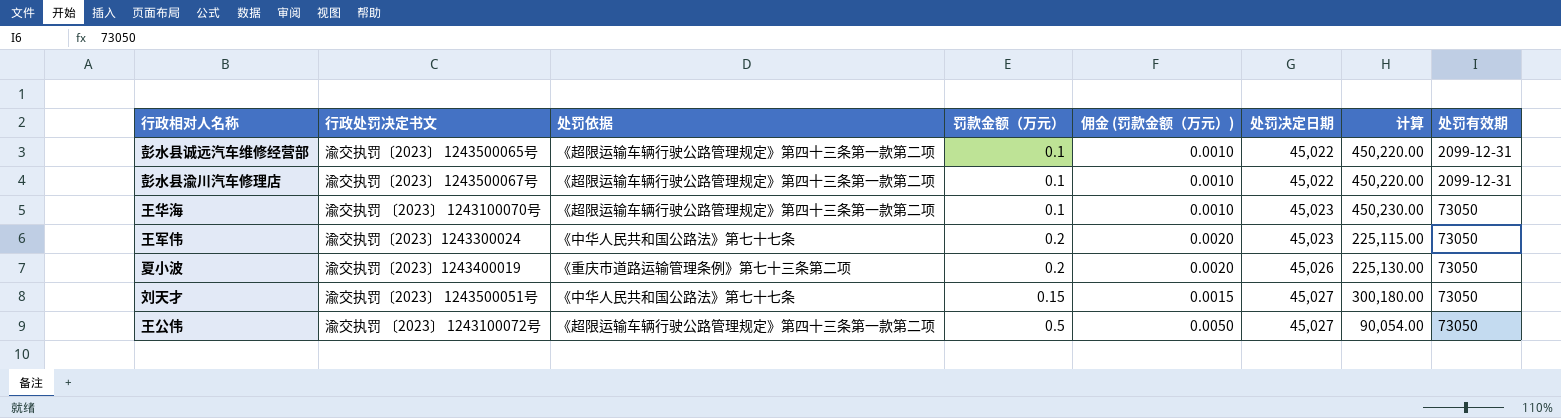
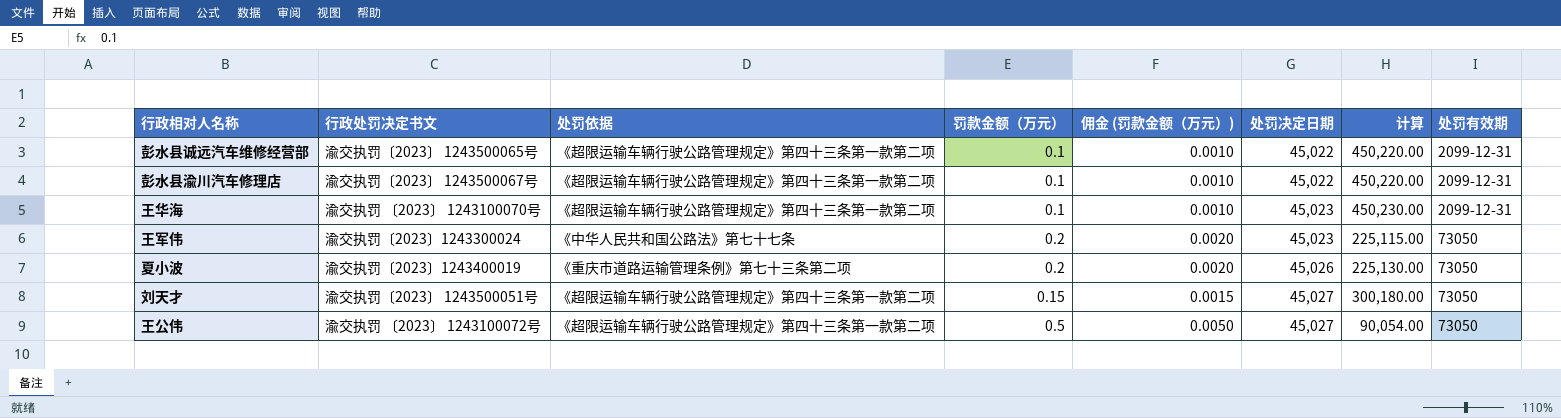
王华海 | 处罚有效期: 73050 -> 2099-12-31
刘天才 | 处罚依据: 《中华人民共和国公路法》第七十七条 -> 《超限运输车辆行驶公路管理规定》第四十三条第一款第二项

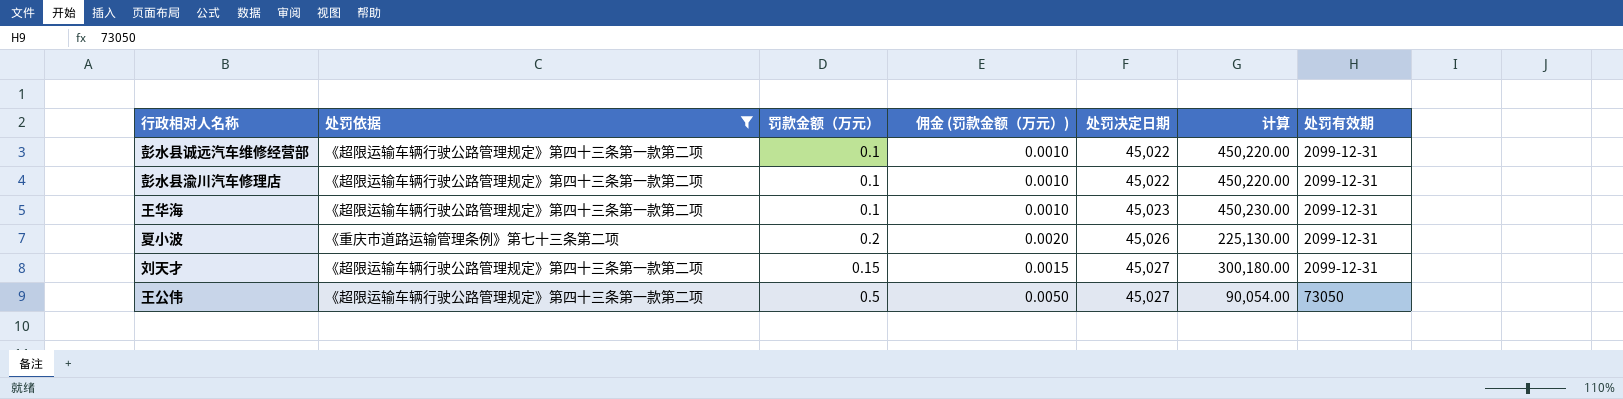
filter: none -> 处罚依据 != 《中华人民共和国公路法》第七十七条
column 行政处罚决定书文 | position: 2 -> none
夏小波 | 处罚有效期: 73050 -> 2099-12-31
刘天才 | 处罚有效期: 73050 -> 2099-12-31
=-=-=
Please retype every record shown above, exactly as written, but without pictures.

**Answer to this problem:**
王华海 | 处罚有效期: 73050 -> 2099-12-31
刘天才 | 处罚依据: 《中华人民共和国公路法》第七十七条 -> 《超限运输车辆行驶公路管理规定》第四十三条第一款第二项

filter: none -> 处罚依据 != 《中华人民共和国公路法》第七十七条
column 行政处罚决定书文 | position: 2 -> none
夏小波 | 处罚有效期: 73050 -> 2099-12-31
刘天才 | 处罚有效期: 73050 -> 2099-12-31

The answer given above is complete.